A MAN saw red when a bailiff turned up at his house, accompanied by two police officers, seeking payment for an unpaid fine.

The enforcement agent left with cash covering the outstanding amount, money which aggrieved householder Christopher Elliott was keeping for Christmas.

Durham Crown Court heard Elliott’s parting comment to the bailiff was that he would lose his job, as, in his opinion, he acted unlawfully.

Loading article content

Martin Towers, prosecuting, said shortly after the bailiff left the street, Usher Avenue, in Sherburn Village, near Durham, Elliott set off in pursuit.

He was seen swerving onto the village Front Street, pulling up in his Vauxhall estate vehicle directly in front of the bailiff's Peugeot van.

The bailiff braked sharply, swerving to avoid a collision, but Elliott got out of his vehicle and kicked as the van passed.

He then took up the chase again and, travelling through nearby Sherburn Hill, twice pulled out parallel to the van, shunting sideways into it, in one case causing an oncoming female motorist to hurriedly brake to prevent a collision.

Eventually the bailiff was able to put a car between him and Elliott’s vehicle and rang police to report what had taken place.

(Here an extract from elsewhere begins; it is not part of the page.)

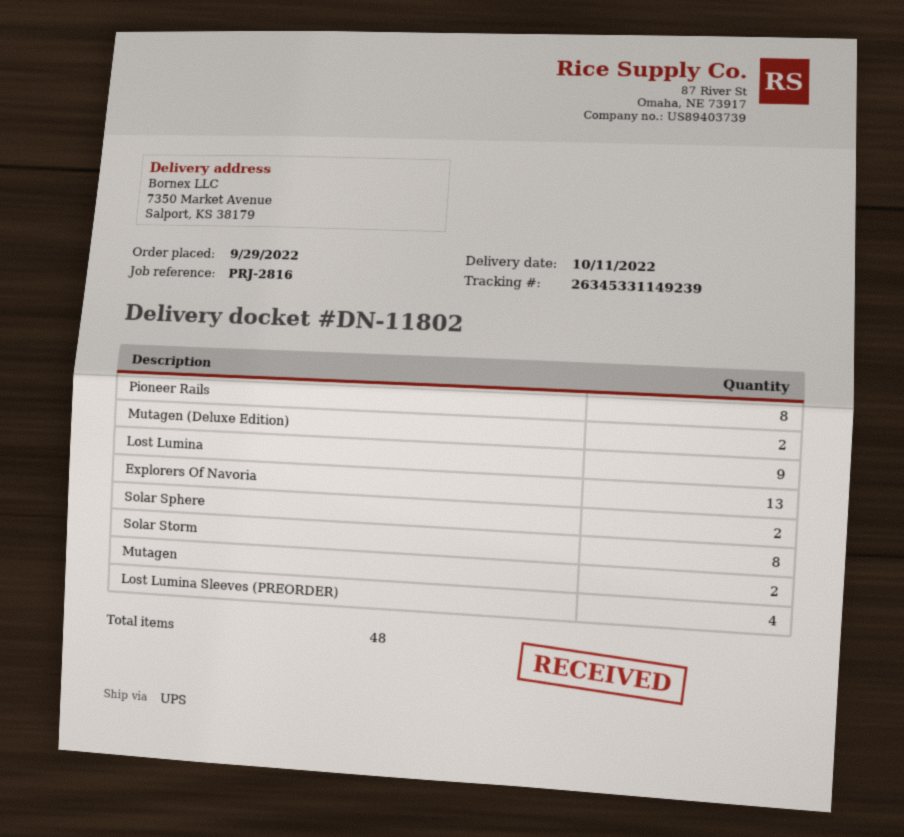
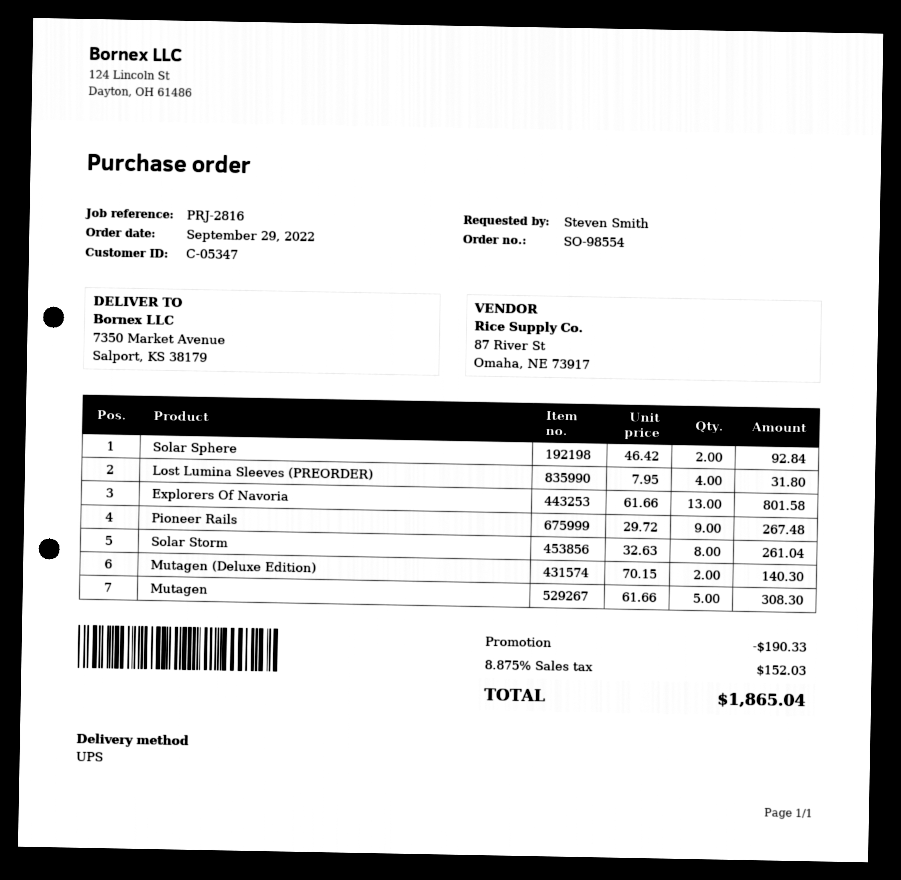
Pioneer Rails: 8 -> 9
Lost Lumina: 9 -> none
Mutagen: 2 -> 5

He was advised to drive on towards a waiting police car, while Elliott appears to have then returned home.

Police called at the house minutes later and noted damage to the front of his vehicle.

Mr Towers said Elliott was “candid” about the manner of his driving, accepting it was “ridiculous”, dangerous to other road users, and conceding he “lost his head.”

The 39-year-old admitted dangerous driving at his first court appearance, but his original account was on the basis he did not shunt into the bailiff’s van.

He dropped that claim only at today’s hearing, eight months after the incident.

The court heard his actions caused £250 worth of damage to the van.

Nick Cartmell, mitigating, said: “He accepts what he did was dangerous and completely wrong.

“He asks me to express his total regret and contrition over the way he behaved that day.

“Sometimes in life, pressure, whether financially, domestically or socially, gets too much, and that’s what happened on that particular day.

“When that money, set aside for Christmas, was quite properly taken from him, he simply saw red and lost rational control.”

Mr Cartmell said things have improved for Elliott since the incident as he has set up a, so far, successful online used car parts business.

Jailing him for nine months, Judge Peter Kelson described it as, “a bad piece of dangerous driving."

“Mercifully, your victim was able to control his van and the only damage was to the two vehicles.”

The judge also banned Elliott from driving for a year.